*** Block opens ***

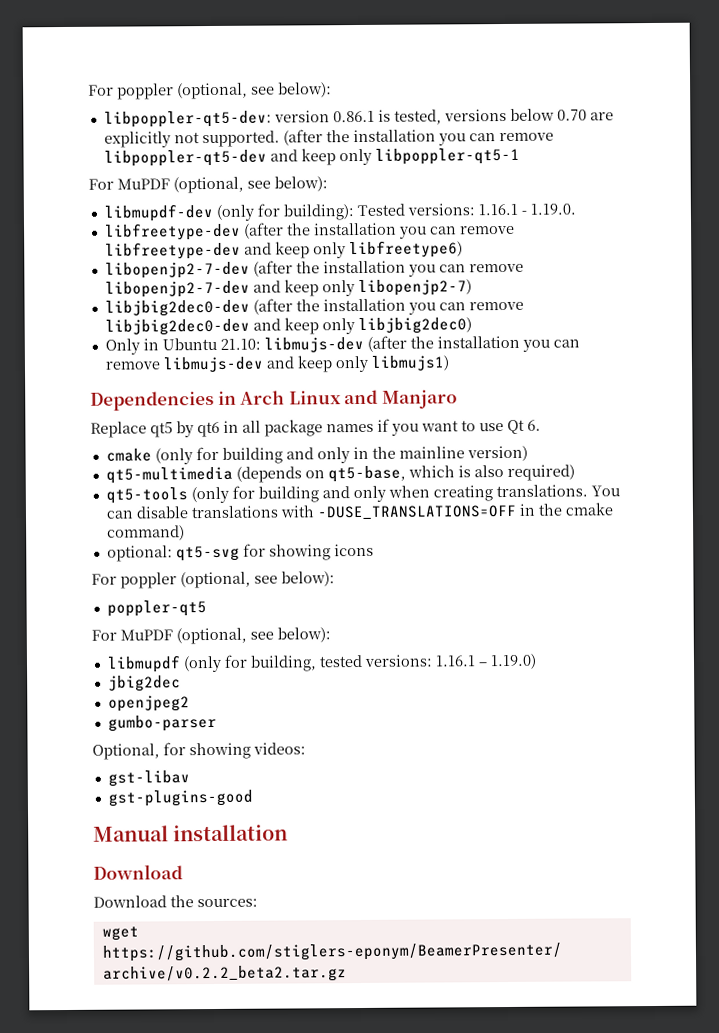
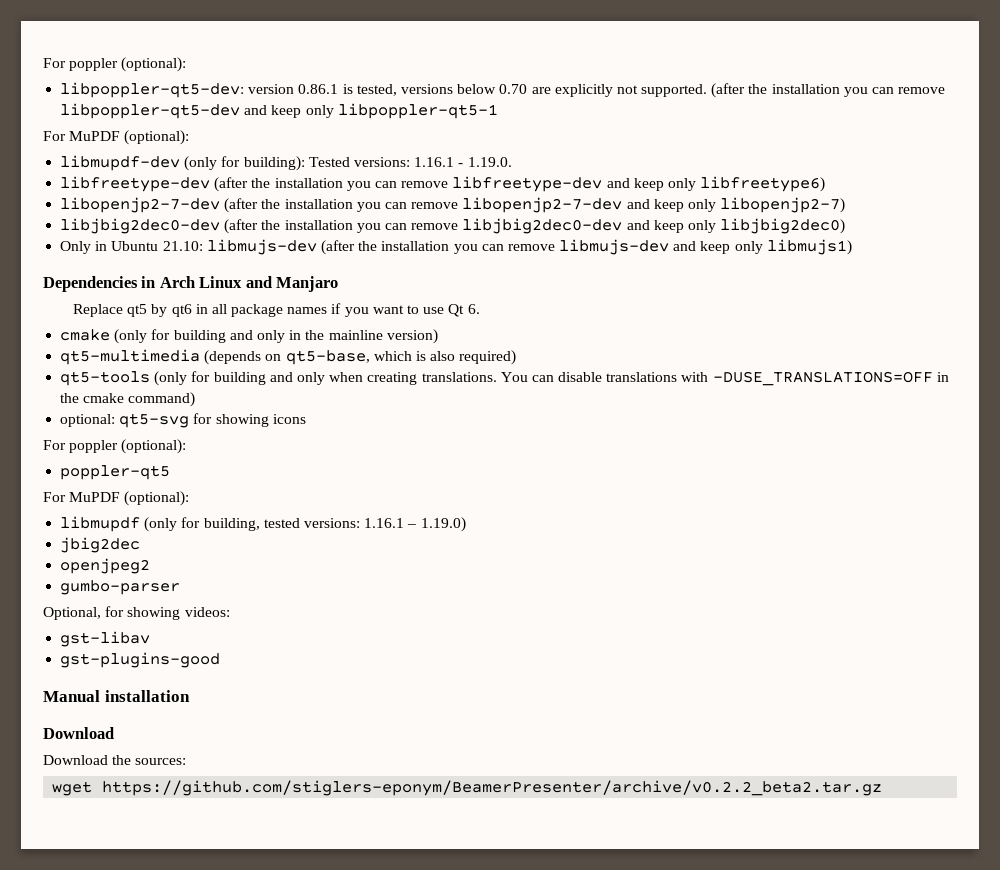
[88,82,332,100] For poppler (optional, see below): -> [43,57,187,72] For poppler (optional):
[173,176,328,194] (optional, see below): -> [124,130,190,145] (optional):
[180,571,335,589] (optional, see below): -> [121,439,187,454] (optional):
[176,627,331,645] (optional, see below): -> [124,491,190,506] (optional):

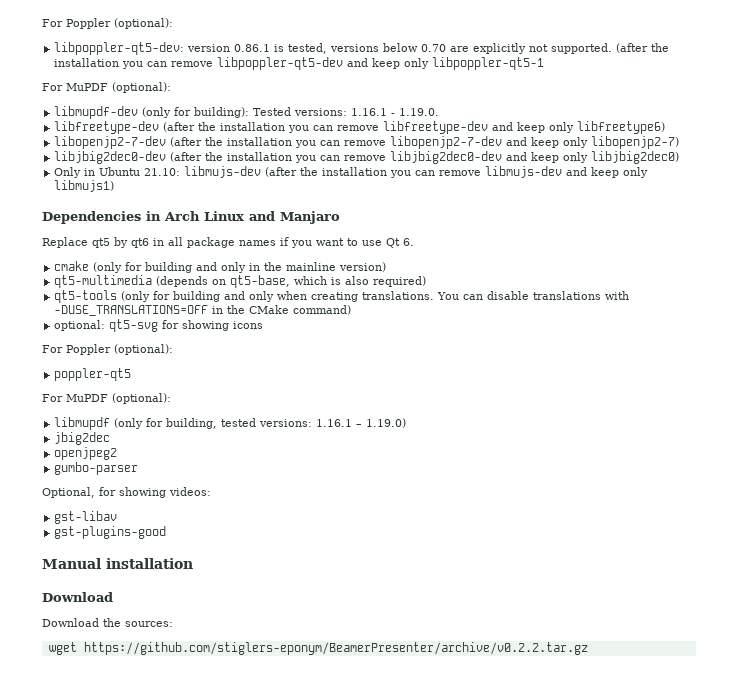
[43,58,119,71] For poppler -> [42,18,111,29] For Poppler
[83,393,125,403] cmake -> [249,305,290,314] CMake
[69,440,119,453] poppler -> [66,344,111,355] Poppler
[102,780,883,796] https://github.com/stiglers-eponym/BeamerPresenter/archive/v0.2.2_beta2.tar.gz -> [83,642,588,655] https://github.com/stiglers-eponym/BeamerPresenter/archive/v0.2.2.tar.gz

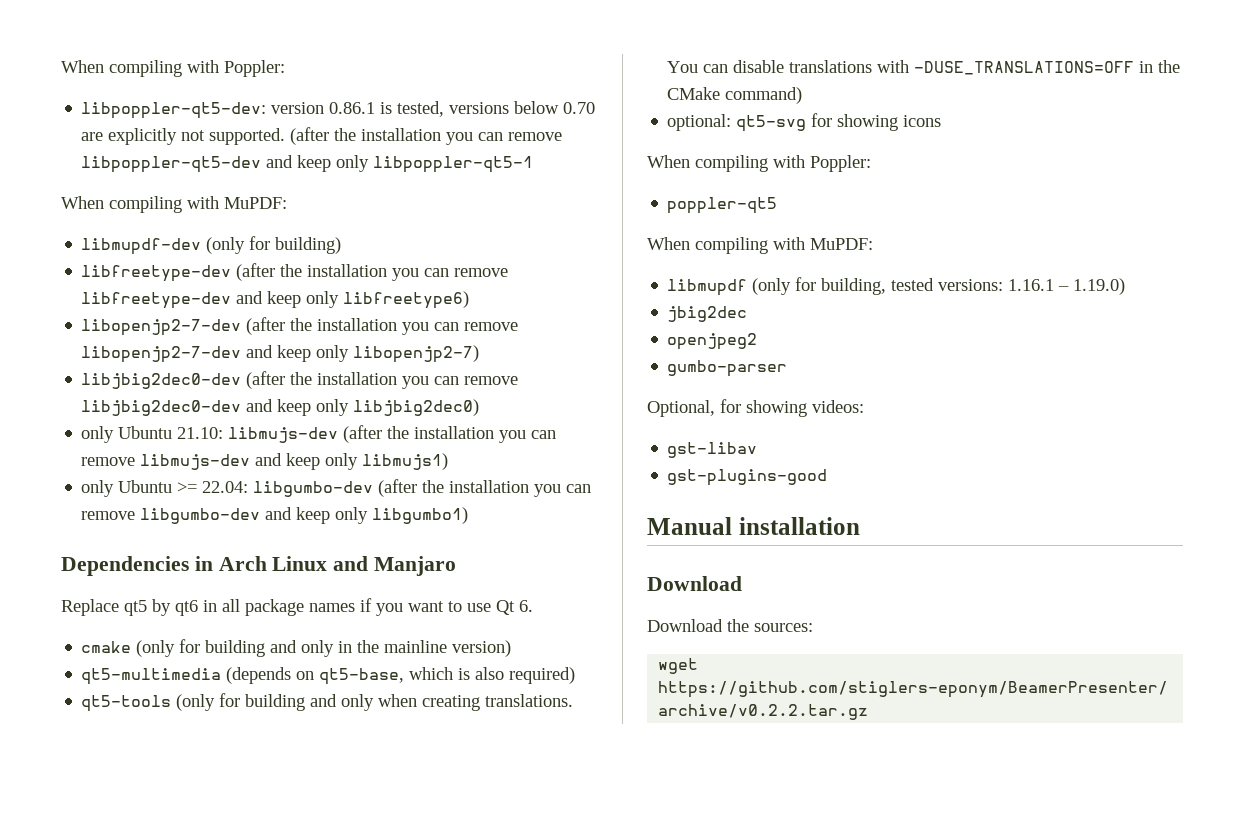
[42,18,173,29] For Poppler (optional): -> [61,60,285,77] When compiling with Poppler:
[42,82,171,93] For MuPDF (optional): -> [61,196,287,213] When compiling with MuPDF:
[194,107,440,118] building): Tested versions: 1.16.1 - 1.19.0. -> [275,237,342,254] building)
[54,167,96,178] Only in -> [81,426,115,443] only
(115, 186) none -> [81,479,592,497] [81,507,469,524] // only Ubuntu >= 22.04: libgumbo-dev (after the installation you can remove libgumbo-dev and keep only libgumbo1)
[42,344,173,355] [54,368,132,381] [42,393,171,404] For Poppler (optional): // poppler-qt5 // For MuPDF (optional): -> [647,155,871,172] [667,197,778,214] [647,237,873,254] When compiling with Poppler: // poppler-qt5 // When compiling with MuPDF:

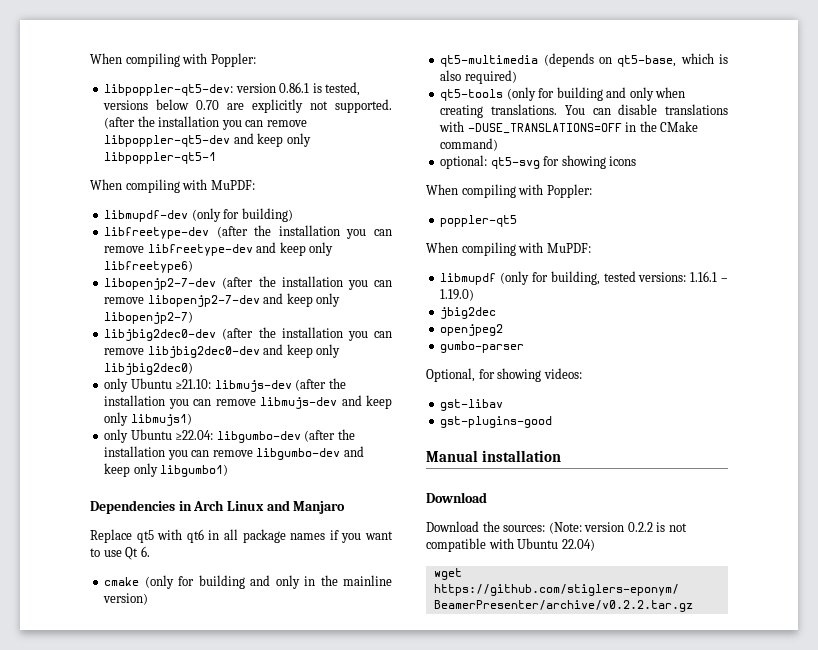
[177,427,224,439] 21.10: -> [175,379,212,389] ≥21.10:
[177,481,249,493] >= 22.04: -> [175,430,214,440] ≥22.04:
[152,599,171,616] by -> [157,529,183,540] with
(813, 627) none -> [548,522,687,534] [426,538,595,552] (Note: version 0.2.2 is not compatible with Ubuntu 22.04)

*** Block closes ***

> [Work order] Return, from the material above, every line with the word "Ubuntu".

> [Output of the task]
(115, 186) none -> [81,479,592,497] [81,507,469,524] // only Ubuntu >= 22.04: libgumbo-dev (after the installation you can remove libgumbo-dev and keep only libgumbo1)
(813, 627) none -> [548,522,687,534] [426,538,595,552] (Note: version 0.2.2 is not compatible with Ubuntu 22.04)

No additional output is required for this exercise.